Things are moving forward for the opposition alliance—at the first meeting of the Pakistan Democratic Movement (PDM), held virtually through video link on Saturday, heads of all the constituent parties nominated Maulana Fazlur Rehman, Chief of his own faction of Jamiat Ulema-i-Islam (JUI-Fazl), as the first president of the PDM.

The nomination itself, and the fact that it was unanimous, strengths the opposition alliance and shows that this time, the opposition parties might just be serious. Previous efforts to unite have often failed precisely when it was time to nominate a leader—the opposition parties could never seem to come to a consensus on a person who could unite all factions. Indeed, the opposition missed its chance for the election of the president of Pakistan, when it could not agree on a sole candidate, and ended up nominating two candidates to lose the election to Pakistan Tehreek-i-Insaf (PTI). This has been the case with other important positions, like those of the Speaker and Deputy Speaker as well.

Thus the fact that parties with diverse enough ideologies such as the PPP and the JUI-F could set aside their differences and nominate a leader makes the opposition alliance stronger. However, this is just the start and it should be noted that the office will be given on a rotational basis to leaders of the constituent parties—which could pave the way for some tricky transitions to power.

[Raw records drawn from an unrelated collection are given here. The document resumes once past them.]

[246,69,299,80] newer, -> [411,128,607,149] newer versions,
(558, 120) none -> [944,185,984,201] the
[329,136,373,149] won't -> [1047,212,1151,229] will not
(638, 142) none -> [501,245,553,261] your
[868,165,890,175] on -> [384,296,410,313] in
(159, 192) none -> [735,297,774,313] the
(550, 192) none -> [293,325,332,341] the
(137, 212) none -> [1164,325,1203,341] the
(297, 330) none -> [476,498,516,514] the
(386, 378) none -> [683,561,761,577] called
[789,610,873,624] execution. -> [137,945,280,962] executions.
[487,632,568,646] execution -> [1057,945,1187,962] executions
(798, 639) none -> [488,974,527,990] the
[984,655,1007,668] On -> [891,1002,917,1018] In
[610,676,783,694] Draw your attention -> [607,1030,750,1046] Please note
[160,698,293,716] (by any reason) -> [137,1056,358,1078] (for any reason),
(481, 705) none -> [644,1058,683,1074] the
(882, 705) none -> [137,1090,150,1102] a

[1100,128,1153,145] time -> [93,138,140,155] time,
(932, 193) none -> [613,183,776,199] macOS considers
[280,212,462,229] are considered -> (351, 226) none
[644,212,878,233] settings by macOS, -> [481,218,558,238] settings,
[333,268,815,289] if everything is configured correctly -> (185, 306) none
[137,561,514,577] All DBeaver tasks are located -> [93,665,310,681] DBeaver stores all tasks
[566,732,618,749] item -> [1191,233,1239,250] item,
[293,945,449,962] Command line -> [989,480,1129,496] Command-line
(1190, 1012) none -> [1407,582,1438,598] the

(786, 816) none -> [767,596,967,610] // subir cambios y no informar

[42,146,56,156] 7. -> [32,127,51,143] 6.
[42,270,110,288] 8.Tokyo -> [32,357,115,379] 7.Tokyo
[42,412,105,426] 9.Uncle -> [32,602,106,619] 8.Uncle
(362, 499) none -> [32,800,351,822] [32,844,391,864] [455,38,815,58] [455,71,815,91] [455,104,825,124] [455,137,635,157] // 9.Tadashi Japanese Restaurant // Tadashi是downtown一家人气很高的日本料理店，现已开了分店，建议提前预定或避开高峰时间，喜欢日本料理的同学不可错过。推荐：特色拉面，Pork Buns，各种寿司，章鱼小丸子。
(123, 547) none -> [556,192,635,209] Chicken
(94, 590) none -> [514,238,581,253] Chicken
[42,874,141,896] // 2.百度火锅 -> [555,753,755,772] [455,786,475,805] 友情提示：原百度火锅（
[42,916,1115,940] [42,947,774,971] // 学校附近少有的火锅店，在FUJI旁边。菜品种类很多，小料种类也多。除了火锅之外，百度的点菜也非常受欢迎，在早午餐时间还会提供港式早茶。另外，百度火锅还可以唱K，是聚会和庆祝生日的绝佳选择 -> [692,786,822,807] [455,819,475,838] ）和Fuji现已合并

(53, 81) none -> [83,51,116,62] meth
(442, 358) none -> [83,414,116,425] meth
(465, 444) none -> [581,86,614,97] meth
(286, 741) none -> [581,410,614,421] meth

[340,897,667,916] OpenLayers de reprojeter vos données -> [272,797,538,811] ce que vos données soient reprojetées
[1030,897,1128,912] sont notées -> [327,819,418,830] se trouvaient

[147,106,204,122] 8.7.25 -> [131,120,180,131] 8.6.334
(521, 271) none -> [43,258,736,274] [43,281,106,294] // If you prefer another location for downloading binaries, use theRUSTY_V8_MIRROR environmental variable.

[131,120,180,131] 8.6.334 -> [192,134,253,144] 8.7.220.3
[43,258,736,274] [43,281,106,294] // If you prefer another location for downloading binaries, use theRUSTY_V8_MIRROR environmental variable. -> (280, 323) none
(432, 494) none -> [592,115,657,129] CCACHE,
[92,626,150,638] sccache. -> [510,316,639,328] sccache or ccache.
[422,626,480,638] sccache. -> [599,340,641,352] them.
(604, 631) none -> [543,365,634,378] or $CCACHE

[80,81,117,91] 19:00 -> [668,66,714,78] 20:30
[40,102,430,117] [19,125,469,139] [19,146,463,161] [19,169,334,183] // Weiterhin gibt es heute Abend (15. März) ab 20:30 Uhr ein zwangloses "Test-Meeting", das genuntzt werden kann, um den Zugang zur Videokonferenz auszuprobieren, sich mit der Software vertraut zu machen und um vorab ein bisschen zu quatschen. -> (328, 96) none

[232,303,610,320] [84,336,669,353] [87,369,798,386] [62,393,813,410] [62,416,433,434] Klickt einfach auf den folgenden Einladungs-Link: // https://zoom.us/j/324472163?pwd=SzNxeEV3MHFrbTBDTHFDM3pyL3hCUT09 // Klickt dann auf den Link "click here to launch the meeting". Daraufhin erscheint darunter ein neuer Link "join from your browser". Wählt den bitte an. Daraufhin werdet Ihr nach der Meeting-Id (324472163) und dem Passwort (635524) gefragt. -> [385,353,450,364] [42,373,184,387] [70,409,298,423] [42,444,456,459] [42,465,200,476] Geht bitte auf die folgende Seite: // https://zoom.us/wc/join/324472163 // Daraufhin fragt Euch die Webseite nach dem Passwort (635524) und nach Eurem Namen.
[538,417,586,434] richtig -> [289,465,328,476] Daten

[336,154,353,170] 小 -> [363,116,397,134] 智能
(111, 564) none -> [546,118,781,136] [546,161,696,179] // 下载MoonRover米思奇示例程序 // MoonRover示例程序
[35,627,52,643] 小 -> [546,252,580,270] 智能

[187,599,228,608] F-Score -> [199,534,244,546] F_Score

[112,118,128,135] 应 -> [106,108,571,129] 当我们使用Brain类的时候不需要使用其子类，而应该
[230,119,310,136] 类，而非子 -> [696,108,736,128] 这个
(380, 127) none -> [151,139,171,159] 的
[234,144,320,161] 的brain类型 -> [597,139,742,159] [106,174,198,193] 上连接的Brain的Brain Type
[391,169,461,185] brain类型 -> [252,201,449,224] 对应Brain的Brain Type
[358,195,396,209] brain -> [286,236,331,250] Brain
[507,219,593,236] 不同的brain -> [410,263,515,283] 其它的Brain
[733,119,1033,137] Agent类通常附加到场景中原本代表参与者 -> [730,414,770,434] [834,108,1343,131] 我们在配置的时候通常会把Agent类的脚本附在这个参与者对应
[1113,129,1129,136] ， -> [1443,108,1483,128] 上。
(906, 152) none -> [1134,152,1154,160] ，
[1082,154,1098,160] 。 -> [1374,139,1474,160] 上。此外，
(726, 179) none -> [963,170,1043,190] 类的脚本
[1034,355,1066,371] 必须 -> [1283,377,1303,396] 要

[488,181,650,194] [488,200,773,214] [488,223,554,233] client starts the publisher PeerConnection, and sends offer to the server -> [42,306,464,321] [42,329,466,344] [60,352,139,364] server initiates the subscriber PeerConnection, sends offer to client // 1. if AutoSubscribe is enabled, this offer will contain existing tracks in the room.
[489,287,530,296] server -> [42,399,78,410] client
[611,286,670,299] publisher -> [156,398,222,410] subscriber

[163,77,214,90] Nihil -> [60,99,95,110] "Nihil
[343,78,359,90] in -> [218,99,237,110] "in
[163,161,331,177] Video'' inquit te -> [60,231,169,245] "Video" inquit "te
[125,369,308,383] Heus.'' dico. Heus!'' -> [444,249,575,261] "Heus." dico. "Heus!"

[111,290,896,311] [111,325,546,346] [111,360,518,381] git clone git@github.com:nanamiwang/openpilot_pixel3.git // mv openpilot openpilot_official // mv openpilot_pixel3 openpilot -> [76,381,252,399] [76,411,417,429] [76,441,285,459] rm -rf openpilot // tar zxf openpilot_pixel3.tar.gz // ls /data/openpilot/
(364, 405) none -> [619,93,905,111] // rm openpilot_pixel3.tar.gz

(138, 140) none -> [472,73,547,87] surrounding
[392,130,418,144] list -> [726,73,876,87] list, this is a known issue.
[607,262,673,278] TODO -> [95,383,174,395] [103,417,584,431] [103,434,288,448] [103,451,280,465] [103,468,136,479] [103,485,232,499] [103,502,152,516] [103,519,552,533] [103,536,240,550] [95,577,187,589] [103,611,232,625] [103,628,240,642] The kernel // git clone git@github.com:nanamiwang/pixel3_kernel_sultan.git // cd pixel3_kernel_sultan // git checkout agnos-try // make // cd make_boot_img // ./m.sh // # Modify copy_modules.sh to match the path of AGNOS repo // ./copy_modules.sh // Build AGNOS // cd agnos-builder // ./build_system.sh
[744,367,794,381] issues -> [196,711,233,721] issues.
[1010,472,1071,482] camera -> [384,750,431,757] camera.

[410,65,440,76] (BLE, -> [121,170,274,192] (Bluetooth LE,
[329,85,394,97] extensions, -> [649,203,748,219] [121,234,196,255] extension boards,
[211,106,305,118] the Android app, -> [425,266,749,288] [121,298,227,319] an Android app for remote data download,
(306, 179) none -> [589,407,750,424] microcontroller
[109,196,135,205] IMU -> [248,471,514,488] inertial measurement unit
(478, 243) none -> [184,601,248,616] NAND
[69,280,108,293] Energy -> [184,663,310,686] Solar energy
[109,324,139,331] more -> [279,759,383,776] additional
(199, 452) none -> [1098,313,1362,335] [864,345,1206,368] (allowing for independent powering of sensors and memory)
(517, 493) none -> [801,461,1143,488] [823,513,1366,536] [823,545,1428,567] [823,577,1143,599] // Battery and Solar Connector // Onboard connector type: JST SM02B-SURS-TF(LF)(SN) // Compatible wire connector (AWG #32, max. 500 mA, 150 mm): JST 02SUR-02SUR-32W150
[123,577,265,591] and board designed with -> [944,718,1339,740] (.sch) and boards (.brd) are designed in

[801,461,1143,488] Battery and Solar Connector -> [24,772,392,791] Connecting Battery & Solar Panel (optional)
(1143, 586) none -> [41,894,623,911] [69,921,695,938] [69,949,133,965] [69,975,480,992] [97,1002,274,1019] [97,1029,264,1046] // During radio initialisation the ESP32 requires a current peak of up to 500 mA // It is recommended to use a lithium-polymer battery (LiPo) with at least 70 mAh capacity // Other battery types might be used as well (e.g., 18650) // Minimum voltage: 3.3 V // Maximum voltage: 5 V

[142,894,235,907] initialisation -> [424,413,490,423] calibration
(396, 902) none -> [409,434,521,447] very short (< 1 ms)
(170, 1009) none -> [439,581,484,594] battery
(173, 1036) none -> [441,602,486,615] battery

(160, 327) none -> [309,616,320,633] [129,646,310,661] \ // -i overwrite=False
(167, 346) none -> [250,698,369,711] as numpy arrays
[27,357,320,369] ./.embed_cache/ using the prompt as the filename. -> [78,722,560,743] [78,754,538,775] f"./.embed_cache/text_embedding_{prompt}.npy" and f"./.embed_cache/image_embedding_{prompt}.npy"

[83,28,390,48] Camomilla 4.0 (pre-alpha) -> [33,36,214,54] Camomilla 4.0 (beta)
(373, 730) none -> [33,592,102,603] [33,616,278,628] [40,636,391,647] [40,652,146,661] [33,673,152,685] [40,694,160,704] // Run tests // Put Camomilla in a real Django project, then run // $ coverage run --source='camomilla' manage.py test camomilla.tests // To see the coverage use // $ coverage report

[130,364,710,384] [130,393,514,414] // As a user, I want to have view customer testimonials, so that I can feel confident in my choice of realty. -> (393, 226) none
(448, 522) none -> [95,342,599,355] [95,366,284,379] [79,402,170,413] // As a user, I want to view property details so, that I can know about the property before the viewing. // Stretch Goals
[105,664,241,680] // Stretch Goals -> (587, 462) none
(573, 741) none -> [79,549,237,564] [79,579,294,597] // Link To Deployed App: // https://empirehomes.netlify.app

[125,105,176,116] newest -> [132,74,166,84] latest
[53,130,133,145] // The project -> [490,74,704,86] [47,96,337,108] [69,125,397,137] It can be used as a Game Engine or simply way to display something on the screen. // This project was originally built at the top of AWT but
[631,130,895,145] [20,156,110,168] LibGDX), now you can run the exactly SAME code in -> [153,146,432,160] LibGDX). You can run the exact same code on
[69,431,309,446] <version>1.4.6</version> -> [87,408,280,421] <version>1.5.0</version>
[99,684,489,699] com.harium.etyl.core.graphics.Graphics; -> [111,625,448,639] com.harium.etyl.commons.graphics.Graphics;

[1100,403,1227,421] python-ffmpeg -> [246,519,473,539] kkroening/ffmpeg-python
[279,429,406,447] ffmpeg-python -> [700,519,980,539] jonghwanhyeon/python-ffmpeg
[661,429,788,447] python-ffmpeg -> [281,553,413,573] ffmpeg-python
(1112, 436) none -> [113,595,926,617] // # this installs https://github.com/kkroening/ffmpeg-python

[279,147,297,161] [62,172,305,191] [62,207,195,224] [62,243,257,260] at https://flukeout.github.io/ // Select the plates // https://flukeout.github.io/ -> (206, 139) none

So far the PDM seems to be making strategic steps, based on bringing out the strengths of all its parties. The rationale behind nominating Fazlur Rehman is that his party has the ability to bring out street power, particularly in KP, which is the government’s stronghold. Yet, while clever on the books, how successful this strategy will be depends on how united the parties are in their joint plans—whether this unity amongst the leaders will translate well with their followers.